For Enterprises wishing to deploy multi-region, continuous integration / continuous deployment (CICD) or version control patterns, they want the platform to provide a range of integration points required that allow the flexibility to support their particular business structure and requirements.

Qlik Platform Operations provides this flexibility via both pro-code (APIs and programming toolkits) and no-code (via Qlik Application Automation) methods, which this series of tutorials will leverage.

Who this is relevant for

These tutorials are focused on how to deploy and manage multiple tenants, but the concepts will also apply to single tenant use cases which serve multiple user groups within an organization.

Chart of multitenant use cases, showing both single and multiple tenant use cases

Example use cases where a single tenant are appropriate include deploying CICD (Dev/ Test/ Acceptance/ Prod - DTAP) across multiple business units, departments, or teams within a single organization, and embedding Qlik Analytics into internal portals. In these scenarios, you will normally deploy spaces within your Qlik Cloud tenant to ensure logical isolation of content within that tenant, versus deploying new tenants to implement complete isolation of content and users.

Any use case where users from different organizations need to access content will require multiple tenants. There are also requirements in some embedded and DTAP use cases within a single organization which will drive a preference or need for multiple tenants.

Diagram of single tenant and multitenant architectures

Qlik Cloud has been built with a set of APIs that allow provisioning, configuration, and hydration of Qlik Cloud tenants to serve automated deployment pipelines alongside your software, development, and customer lifecycles.

The tutorials in this section provide information on how to leverage Qlik Cloud to support your use cases, as well as covering important considerations for your deployments. The topics and terminology below will be explored in more detail as you progress through the tutorials.
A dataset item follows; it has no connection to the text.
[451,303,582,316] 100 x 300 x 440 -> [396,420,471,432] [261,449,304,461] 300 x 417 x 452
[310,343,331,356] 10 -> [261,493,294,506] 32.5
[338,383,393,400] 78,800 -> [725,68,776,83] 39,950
Qlik Cloud’s multitenant model

Where you need to provide solutions to one or multiple users from distinct companies or organizations, you should deploy a multiple tenant solution in Qlik Cloud. Each tenant is deployed to serve each of these distinct sets of users, whether that be several, or tens of thousands of sets of users, and therefore tenants.

If you are deploying to a single organization, you can accommodate multiple teams and user groups in a single tenant, as Qlik Cloud offers logical separation of content via spaces for this use case.

Some example deployment use cases for Qlik Cloud leveraging the multiple tenant pattern include:

  • A wealth management firm providing analytics embedded within their customer portal, allowing their customers (single user individuals or multi-user organizations) to view up-to-date account performance.
  • A software company producing fitness and wellness mobile software where they provide analytics to their end users (single user individuals) in their mobile app.
  • A logistics firm leveraging Qlik Analytics for providing tracking analytics to their customers (single user individuals or multi-user organizations) via embedding analytics in their public website.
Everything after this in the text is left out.